High school senior Liz Lee lets cameras capture her world in MY LIFE AS LIZ, a reality series about being a teenager in the small southern town of Burleson, Texas. According to Liz, most people in Burleson -- including her school's resident \"shallow bitch squad\" -- are too close-minded to get her against-the-grain style. But she's found some kindred souls in her best friends Sully, Troy, and Miles, and she's making inroads with Bryson, a cute boy who refuses to be categorized.
Is it any good?
It's tough to critique the merits of a show that proclaims to be real but often doesn't feel that way (many of the show's moments seem like they must be scripted). My Life as Liz would be just as effective if it were presented as a scripted drama and peopled with unknown actors instead of unknown teens. And aren't these teens already doing a good bit of acting anyway by allowing producers to set up cameras and get multiple-angle shots of their conversations? It's a wobbly world we weave.
So what is it about "reality" -- or at least the illusion of it -- that's seemingly so appealing to TV viewers? It could have something to do with the harsh reality that similarly themed teen dramas like My So-Called Life and Freaks and Geeks -- hailed by critics but largely ignored by audiences -- were ultimately canceled. Ouch.
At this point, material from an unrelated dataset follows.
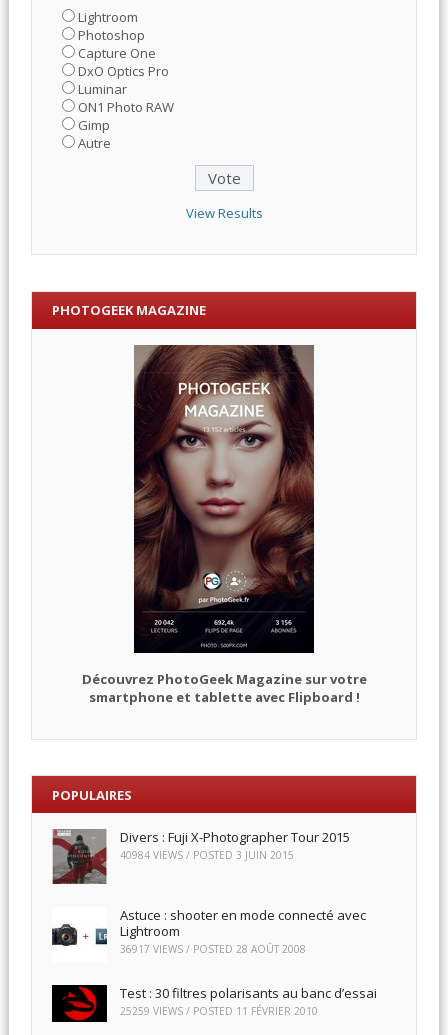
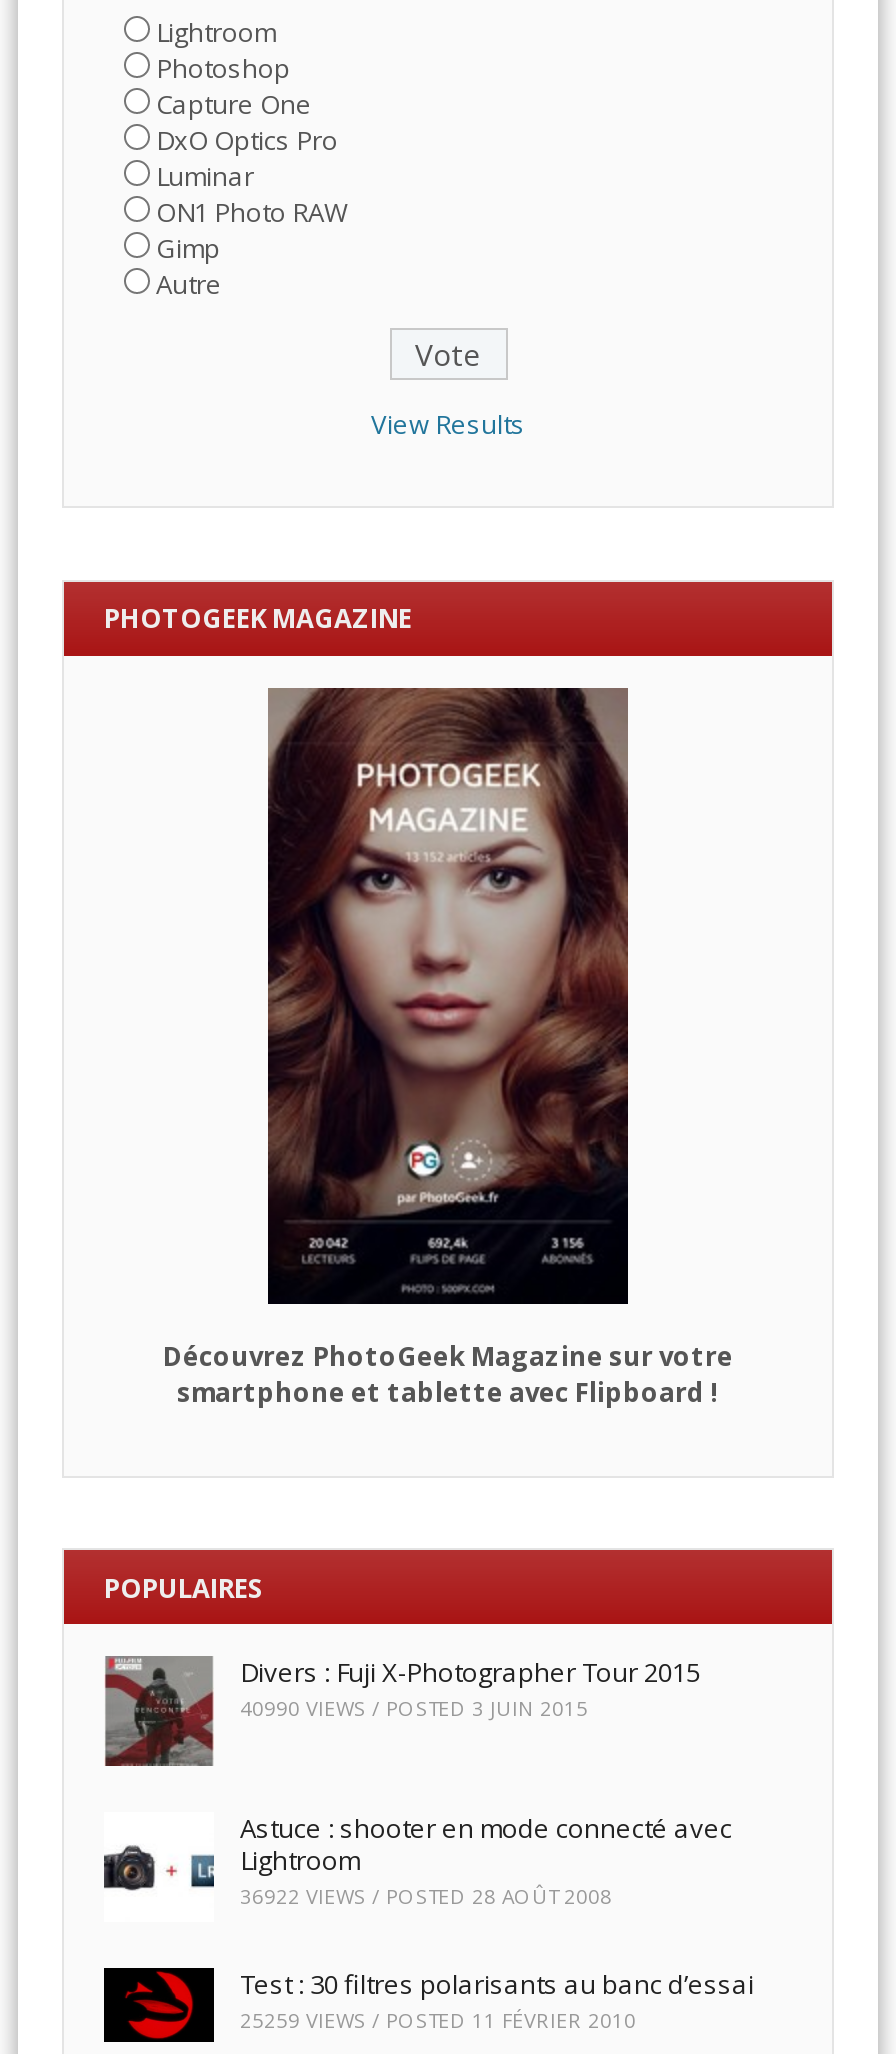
- 40984 VIEWS / POSTED 3 JUIN 2015
+ 40990 VIEWS / POSTED 3 JUIN 2015

- 36917 VIEWS / POSTED 28 AOÛT 2008
+ 36922 VIEWS / POSTED 28 AOÛT 2008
Families can talk about...
Families can talk about what this show really is: Is it a reality show, or is it a scripted drama? And, more importantly, does that matter? What are some of the clues that it isn't entirely "real"?
Which characters do you relate to the most -- and who do you think is the most admirable? Do you see Liz as a positive role model? Does she always make the right decisions?
What does the show have to say about stereotypes? Have you ever had a preconceived notion about someone, only to realize later that you were wrong? Which is easier -- making a snap judgment about another person or getting to know them?